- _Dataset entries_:
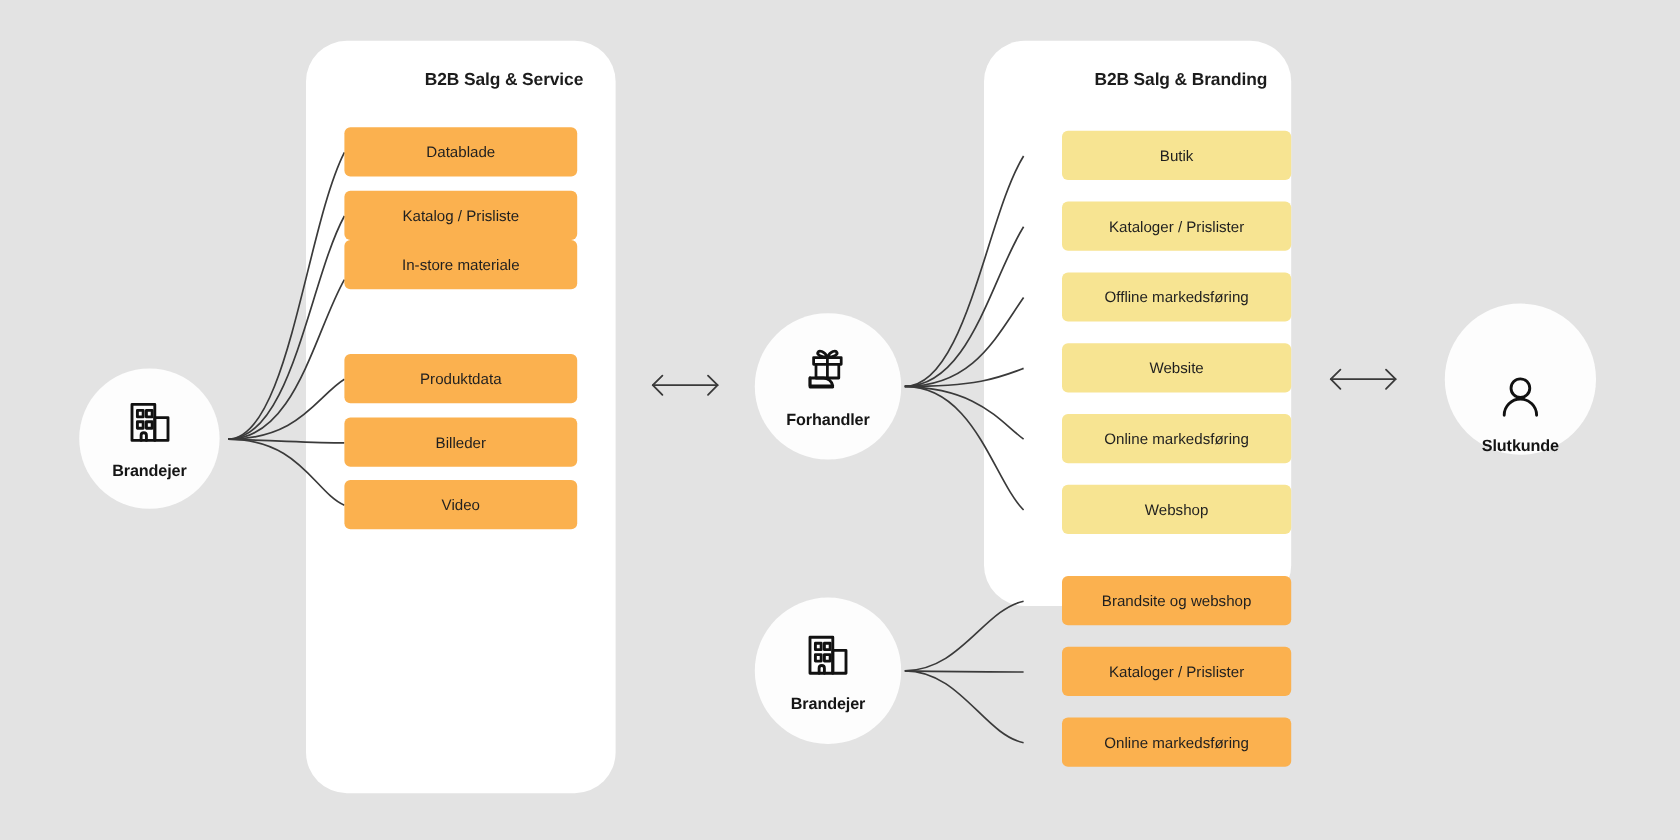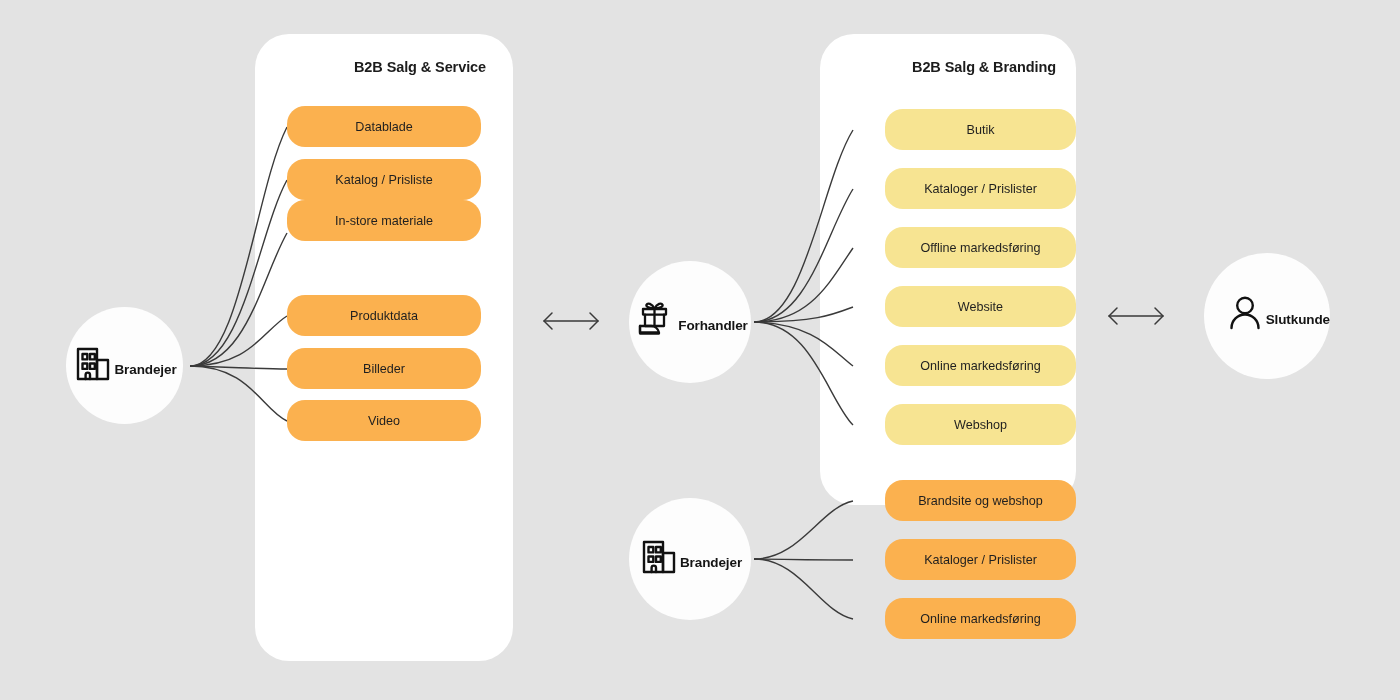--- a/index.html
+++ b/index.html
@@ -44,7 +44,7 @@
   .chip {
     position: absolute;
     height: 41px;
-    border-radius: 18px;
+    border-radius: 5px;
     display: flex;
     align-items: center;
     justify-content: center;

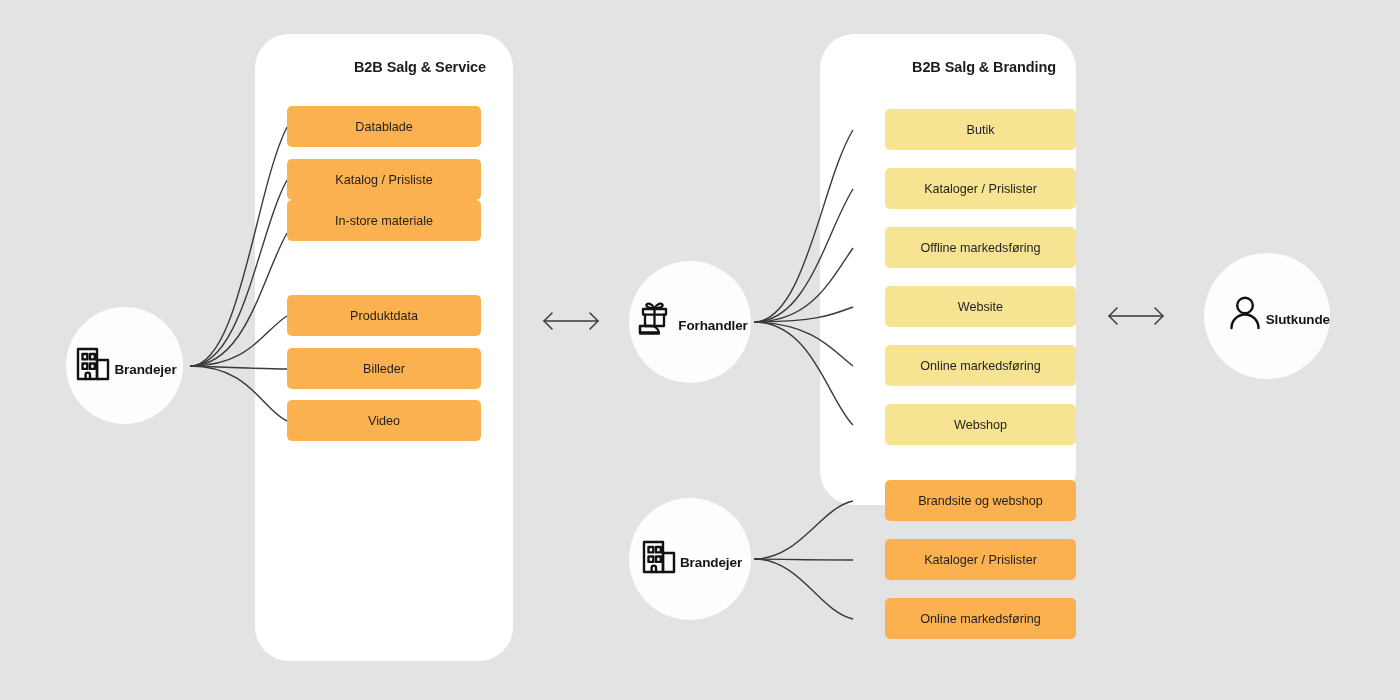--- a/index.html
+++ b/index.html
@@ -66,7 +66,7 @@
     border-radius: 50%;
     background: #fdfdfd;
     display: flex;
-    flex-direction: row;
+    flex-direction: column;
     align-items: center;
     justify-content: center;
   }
...
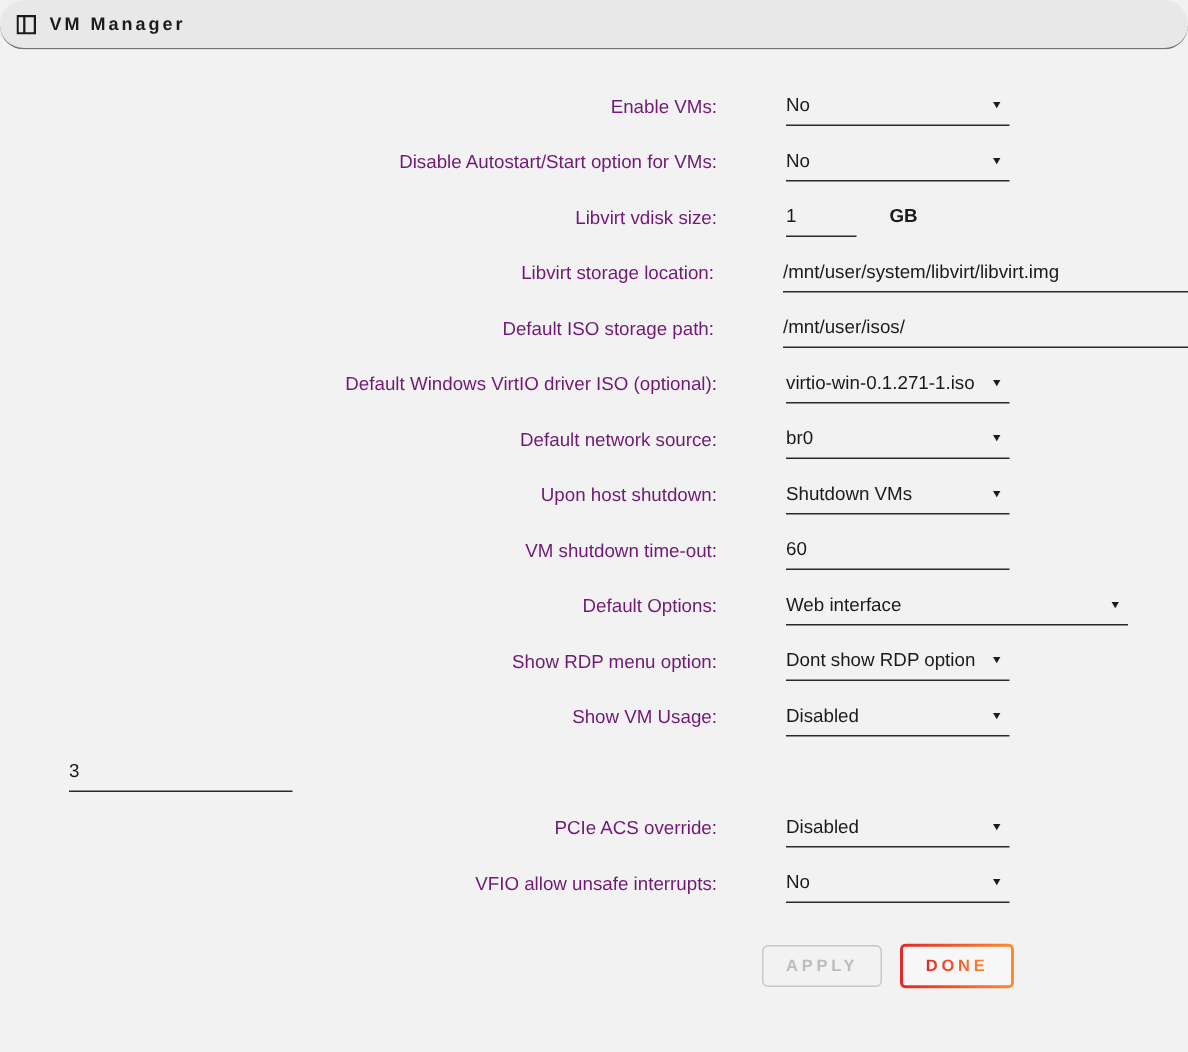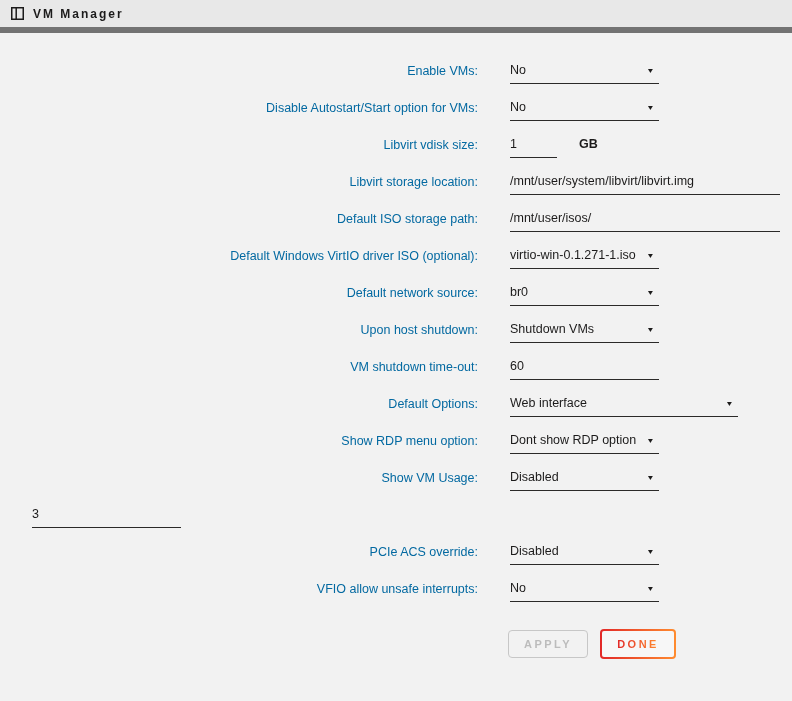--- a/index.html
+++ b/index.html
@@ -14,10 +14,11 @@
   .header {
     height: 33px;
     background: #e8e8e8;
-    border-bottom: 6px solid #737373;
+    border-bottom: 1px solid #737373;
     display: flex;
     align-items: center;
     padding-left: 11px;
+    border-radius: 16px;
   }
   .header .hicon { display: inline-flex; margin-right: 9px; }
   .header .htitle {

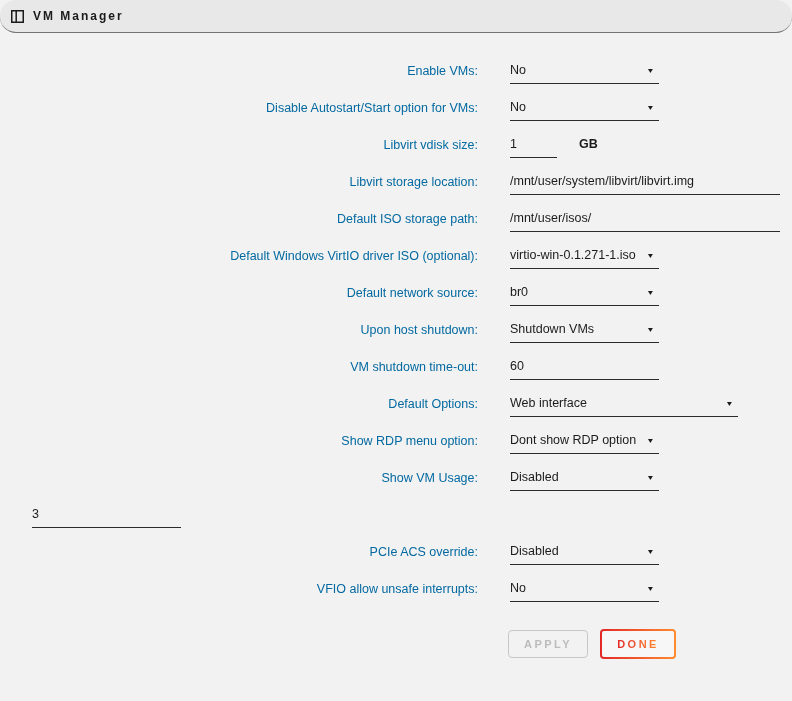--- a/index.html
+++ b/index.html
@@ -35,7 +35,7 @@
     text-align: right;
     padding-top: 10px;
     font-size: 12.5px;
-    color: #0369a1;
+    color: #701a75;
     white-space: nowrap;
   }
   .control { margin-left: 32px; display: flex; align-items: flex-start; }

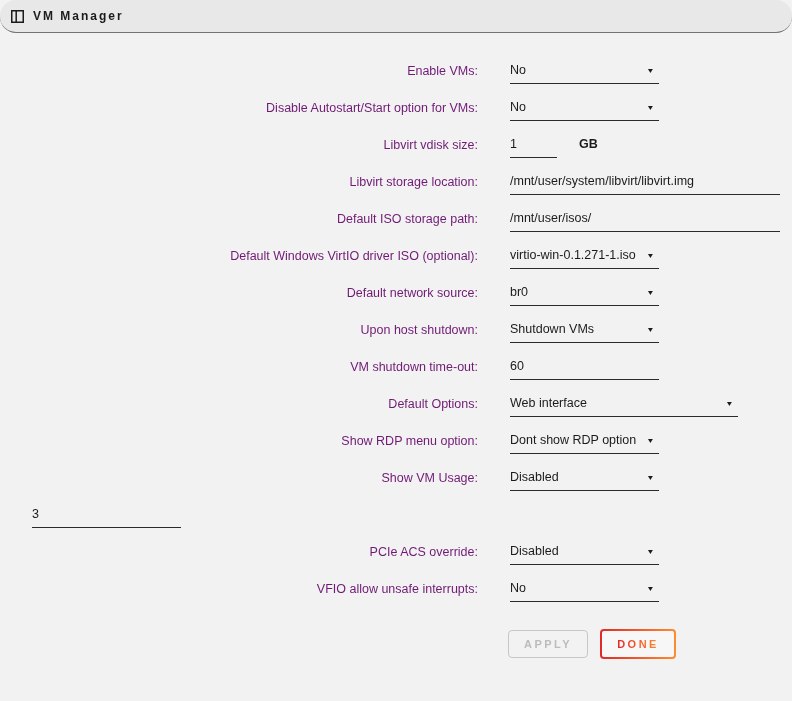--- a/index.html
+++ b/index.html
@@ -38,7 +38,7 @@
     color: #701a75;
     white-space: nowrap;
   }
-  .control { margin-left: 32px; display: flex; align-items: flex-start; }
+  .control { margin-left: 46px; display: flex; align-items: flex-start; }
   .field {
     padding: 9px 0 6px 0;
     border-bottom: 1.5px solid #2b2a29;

- _EXERCISE AIM_: The answer is the run of lines above from the line containing "padding: 9px 0 6px 0;" through the line containing "border-bottom: 1.5px solid #2b2a29;", copied exactly and alone.

- _RESULT OF THIS EXERCISE_:
     padding: 9px 0 6px 0;
     border-bottom: 1.5px solid #2b2a29;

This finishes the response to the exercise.